WHAT YOU NEED TO DO: Below are records; how many of their lines contain "discount"? Give the number and no other words.
(MATERIAL PROVIDED begins)
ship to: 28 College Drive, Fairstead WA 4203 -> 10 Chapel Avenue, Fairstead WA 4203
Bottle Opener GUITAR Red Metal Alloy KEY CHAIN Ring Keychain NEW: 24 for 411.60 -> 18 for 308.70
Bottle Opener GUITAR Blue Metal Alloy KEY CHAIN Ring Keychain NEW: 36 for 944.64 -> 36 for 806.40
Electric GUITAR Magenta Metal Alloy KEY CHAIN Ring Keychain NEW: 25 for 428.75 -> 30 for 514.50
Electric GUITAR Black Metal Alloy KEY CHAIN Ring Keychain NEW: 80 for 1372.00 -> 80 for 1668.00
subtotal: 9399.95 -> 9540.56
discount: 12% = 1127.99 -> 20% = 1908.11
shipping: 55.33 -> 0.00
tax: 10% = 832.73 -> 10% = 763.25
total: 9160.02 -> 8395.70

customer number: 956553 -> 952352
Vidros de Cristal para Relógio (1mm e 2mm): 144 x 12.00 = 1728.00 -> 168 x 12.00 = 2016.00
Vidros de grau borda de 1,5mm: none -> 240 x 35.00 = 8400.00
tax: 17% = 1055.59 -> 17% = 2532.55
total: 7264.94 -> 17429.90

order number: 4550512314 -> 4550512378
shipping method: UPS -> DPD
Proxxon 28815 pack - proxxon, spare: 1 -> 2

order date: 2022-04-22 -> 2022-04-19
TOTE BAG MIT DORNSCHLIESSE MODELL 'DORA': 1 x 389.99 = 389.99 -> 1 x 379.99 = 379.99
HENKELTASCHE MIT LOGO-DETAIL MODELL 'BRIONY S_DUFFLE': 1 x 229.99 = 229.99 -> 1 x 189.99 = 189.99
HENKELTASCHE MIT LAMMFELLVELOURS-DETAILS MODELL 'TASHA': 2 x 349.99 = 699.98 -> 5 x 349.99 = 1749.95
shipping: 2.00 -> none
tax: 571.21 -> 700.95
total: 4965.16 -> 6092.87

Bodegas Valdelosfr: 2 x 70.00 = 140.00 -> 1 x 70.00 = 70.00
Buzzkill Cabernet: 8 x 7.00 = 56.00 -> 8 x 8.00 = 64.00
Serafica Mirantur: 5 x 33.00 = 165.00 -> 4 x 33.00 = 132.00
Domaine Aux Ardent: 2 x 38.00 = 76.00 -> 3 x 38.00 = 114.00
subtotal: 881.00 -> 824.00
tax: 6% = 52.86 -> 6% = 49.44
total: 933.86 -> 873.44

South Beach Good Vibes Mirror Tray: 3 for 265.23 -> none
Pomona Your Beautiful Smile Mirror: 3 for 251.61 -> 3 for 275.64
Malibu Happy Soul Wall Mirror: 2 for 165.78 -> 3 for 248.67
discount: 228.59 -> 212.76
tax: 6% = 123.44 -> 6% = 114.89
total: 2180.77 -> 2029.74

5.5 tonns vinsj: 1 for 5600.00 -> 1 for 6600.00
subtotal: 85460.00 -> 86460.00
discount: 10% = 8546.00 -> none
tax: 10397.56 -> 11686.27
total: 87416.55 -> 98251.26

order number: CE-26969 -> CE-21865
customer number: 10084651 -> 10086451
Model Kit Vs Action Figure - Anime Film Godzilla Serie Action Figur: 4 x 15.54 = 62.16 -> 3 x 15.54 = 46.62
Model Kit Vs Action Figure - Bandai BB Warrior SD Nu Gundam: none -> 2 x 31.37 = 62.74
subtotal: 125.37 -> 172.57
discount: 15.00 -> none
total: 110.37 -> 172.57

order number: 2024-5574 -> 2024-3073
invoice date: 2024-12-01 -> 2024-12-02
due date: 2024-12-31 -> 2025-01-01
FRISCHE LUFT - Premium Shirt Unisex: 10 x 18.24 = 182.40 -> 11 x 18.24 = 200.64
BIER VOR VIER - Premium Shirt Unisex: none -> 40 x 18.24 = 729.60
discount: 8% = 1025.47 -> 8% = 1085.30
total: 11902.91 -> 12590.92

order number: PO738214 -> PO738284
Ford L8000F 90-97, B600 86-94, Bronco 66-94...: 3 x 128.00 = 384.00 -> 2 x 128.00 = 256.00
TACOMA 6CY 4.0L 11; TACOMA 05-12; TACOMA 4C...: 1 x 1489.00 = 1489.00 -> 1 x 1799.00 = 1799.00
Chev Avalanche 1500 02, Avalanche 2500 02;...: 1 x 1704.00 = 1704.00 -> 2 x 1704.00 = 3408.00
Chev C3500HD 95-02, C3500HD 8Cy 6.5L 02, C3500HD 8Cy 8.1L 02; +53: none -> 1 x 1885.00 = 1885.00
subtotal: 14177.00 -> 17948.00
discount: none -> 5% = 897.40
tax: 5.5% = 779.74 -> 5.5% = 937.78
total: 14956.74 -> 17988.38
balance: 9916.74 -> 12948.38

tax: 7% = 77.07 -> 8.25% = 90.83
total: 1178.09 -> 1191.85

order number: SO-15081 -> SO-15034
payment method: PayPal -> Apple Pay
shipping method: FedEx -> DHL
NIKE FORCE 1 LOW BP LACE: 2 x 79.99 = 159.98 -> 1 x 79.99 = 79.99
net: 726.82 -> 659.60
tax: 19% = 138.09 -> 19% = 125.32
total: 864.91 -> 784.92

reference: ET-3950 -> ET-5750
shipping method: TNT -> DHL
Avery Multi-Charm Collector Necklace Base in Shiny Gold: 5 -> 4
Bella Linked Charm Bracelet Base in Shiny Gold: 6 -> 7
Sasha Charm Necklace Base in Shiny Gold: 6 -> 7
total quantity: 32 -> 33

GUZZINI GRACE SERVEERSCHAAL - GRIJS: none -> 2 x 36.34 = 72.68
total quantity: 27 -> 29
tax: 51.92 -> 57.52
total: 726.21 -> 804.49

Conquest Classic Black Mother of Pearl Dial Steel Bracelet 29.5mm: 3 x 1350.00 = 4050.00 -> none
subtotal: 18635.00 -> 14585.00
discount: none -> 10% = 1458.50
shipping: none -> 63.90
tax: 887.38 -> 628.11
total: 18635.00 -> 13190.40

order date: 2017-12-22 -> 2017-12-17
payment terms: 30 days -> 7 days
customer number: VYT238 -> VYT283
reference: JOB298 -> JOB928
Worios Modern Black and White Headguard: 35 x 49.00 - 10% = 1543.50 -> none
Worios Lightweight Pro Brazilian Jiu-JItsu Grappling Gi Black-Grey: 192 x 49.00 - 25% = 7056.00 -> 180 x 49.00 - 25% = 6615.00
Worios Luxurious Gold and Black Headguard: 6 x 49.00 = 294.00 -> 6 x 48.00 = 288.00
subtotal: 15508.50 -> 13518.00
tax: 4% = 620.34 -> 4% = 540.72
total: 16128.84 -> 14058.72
(MATERIAL PROVIDED ends)
ANSWER SPACE: 7